Drivetrain’s AI in FP&A Report: Finance Teams Are Hiring Coders, Not Accountants

Drivetrain’s AI in FP&A Report: Finance Teams Are Hiring Coders, Not Accountants

Finance has always been a numbers game, but the people crunching those numbers may soon look more like engineers than accountants. That’s the key takeaway from the new State of AI in FP&A report from Drivetrain, an AI-native business planning platform.

Based on a survey of 258 finance professionals, the report paints a picture of a profession caught mid-pivot: AI is everywhere, but transformation is uneven.

AI Use Is Common, But Still Superficial

A full 79% of FP&A teams are using AI today, but most deployments are what you’d politely call “surface-level.” Think: Excel automation, cleaner dashboards, or AI-assisted report formatting. Useful, sure—but not exactly the kind of thing that keeps CFOs up at night.

The real action, according to Drivetrain, is in how teams are gearing up for deeper adoption. CFOs and finance leaders are preparing to hire technical talent—roles like “AI analyst” or “AI systems expert”—that didn’t exist when today’s finance execs were climbing the ladder.

For the first time in decades, the most critical new finance hires won’t have finance backgrounds,” said Alok Goel, CEO and co-founder of Drivetrain.ai. “They’ll have technical skills that barely existed when today’s CFOs started their careers.”

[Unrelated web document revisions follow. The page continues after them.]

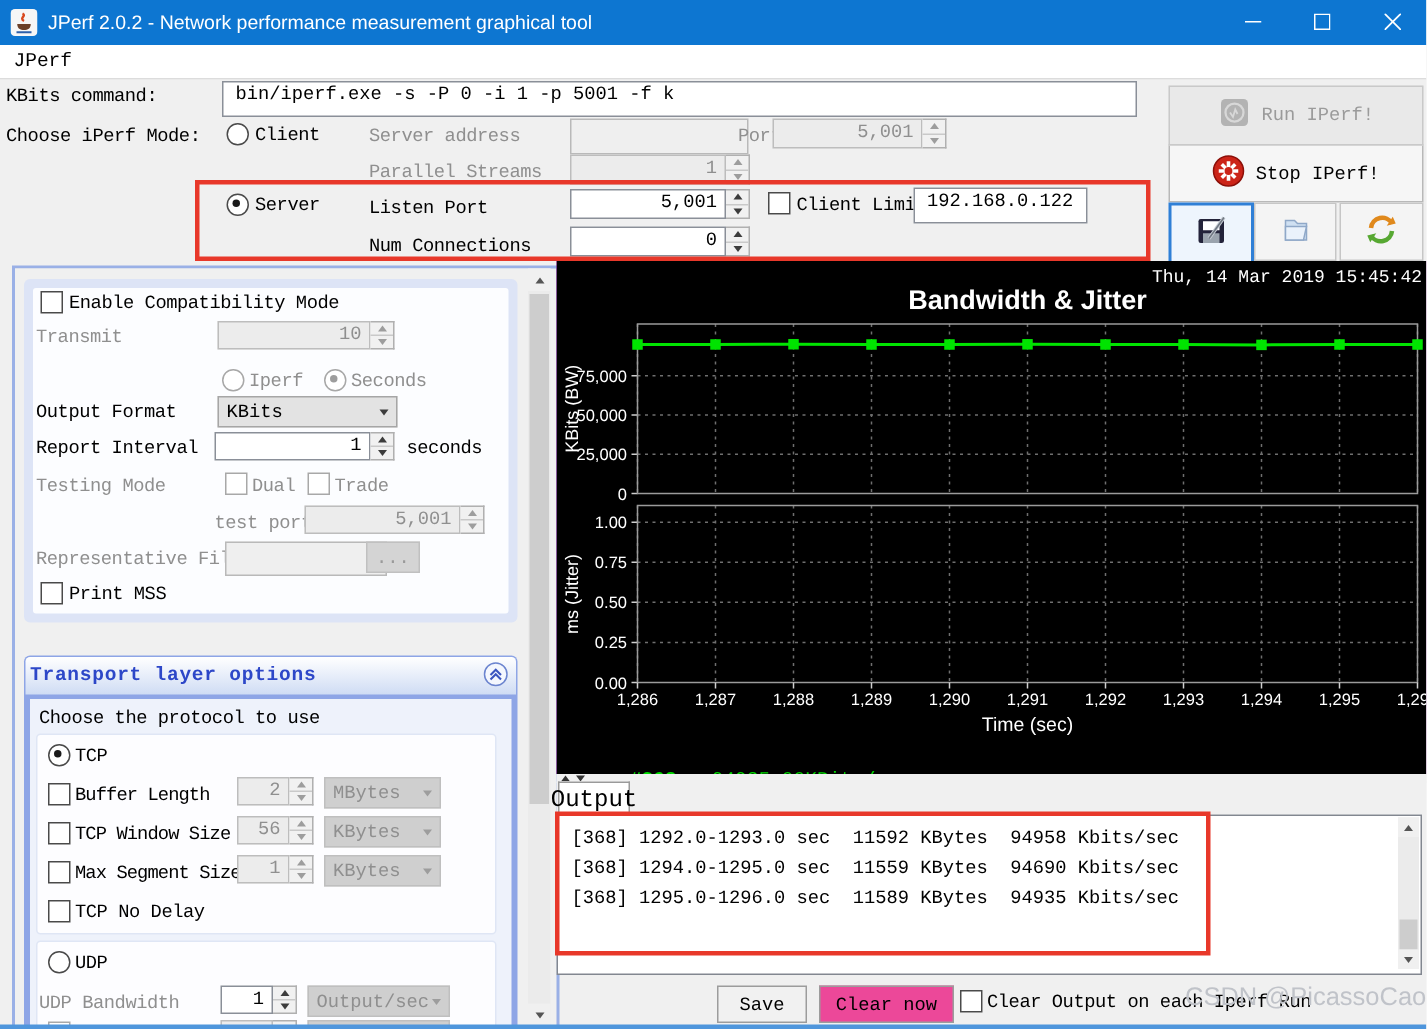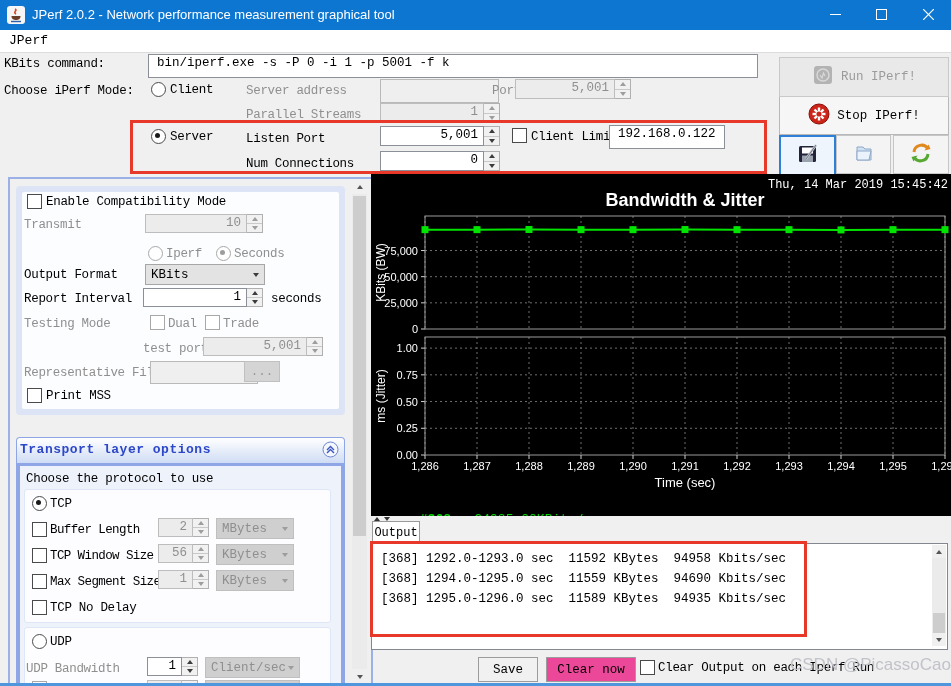--- a/index.html
+++ b/index.html
@@ -54,7 +54,7 @@
   .legend .s2{color:#00dc00}
   .splitter{left:371px;top:516px;width:580px;height:6px;background:#f0f0f0;display:flex;align-items:center;gap:4px;padding-left:3px}
   .tabstrip{left:371px;top:521px;width:580px;height:22px;background:#f0f0f0}
-  .tab{position:absolute;left:1px;top:0;width:46px;height:22px;background:#fff;border:1px solid #9a9a9a;border-bottom:0;display:flex;align-items:center;justify-content:center;font-size:12px}
+  .tab{position:absolute;left:1px;top:0;width:46px;height:22px;background:#fff;border:1px solid #9a9a9a;border-bottom:0;display:flex;align-items:center;justify-content:center;font-size:16px}
   .outbox{left:371px;top:543px;width:575px;height:105px;background:#fff;border:1px solid #828790}
   .outline{white-space:pre;line-height:20px;padding-left:9px}
   .watermark{font-family:"Liberation Sans",sans-serif;font-size:17px;color:#c0c3c9;white-space:pre;z-index:70}

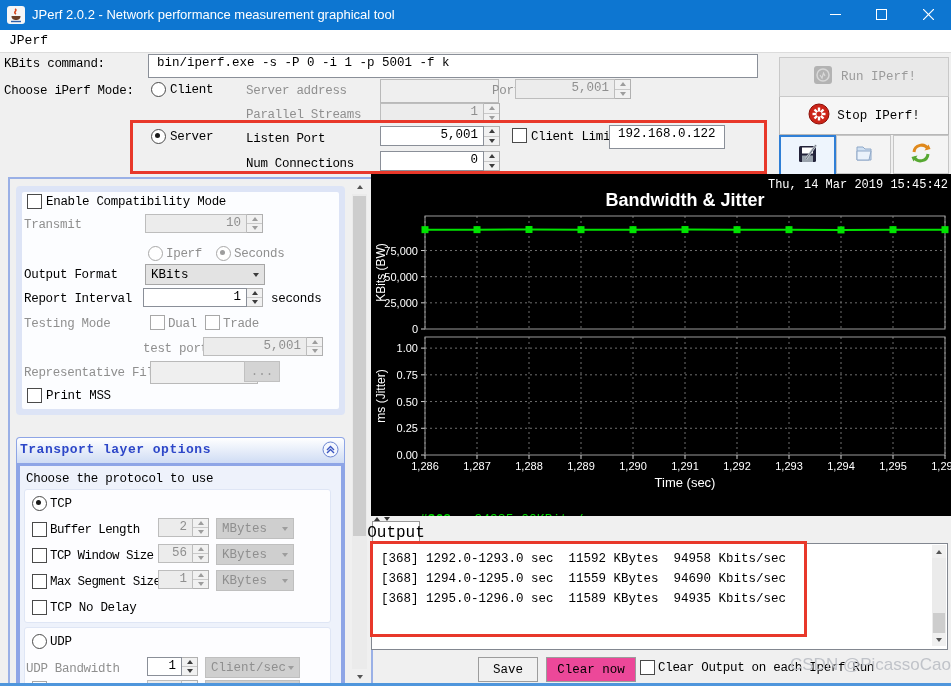--- a/index.html
+++ b/index.html
@@ -368,7 +368,7 @@
             </div>
         </div>
         <div class="a combo dis" style="left:189px;top:220px;width:83px;height:19px">
-          <span>Client/sec</span><span class="td"></span>
+          <span>Output/sec</span><span class="td"></span>
         </div>
 
         <div class="a cbx dis" style="left:16px;top:244px"></div>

Key Data Points From the Report

  • New talent priorities: AI analysts and AI systems experts are expected to become core team roles in the next 2–3 years.
  • High optimism, low commitment: 90% of finance pros are bullish on AI, yet 65% spent less than five hours last month learning how to use it.
  • Governance gaps: Just 28% of companies have formal AI usage policies, raising compliance and integrity risks.
  • Tool trends: Generative AI—LLMs like ChatGPT and Google Gemini—powers 93% of current adoption, though AI-native finance tools are beginning to creep in.

What This Means for Finance Teams

The findings underscore a paradox: finance leaders love AI’s promise but haven’t yet reshaped workflows or governance to match their enthusiasm. That disconnect could spell trouble if compliance regulators—or the markets—decide to call their bluff.

At the same time, the report suggests a once-in-a-generation talent shift. Finance departments, historically a magnet for MBAs and CPAs, are starting to look more like data science hubs. It’s a trend that mirrors what’s already happened in marketing and operations, where analytics and automation talent often outrank domain expertise.

The Bigger Picture

Drivetrain isn’t alone in charting this shift. Competitors like Anaplan and Pigment are also weaving AI deeper into their platforms, betting that CFOs want more than just “Excel with bells on.” But while tools are advancing, adoption maturity lags.

As Drivetrain’s report frames it: experimentation is everywhere, transformation is rare. The gap between the two is widening, and the finance teams that invest in governance, upskilling, and purpose-built AI tools today will be tomorrow’s strategic leaders.

Or put another way: AI won’t replace your finance team, but it will radically change what your finance team looks like.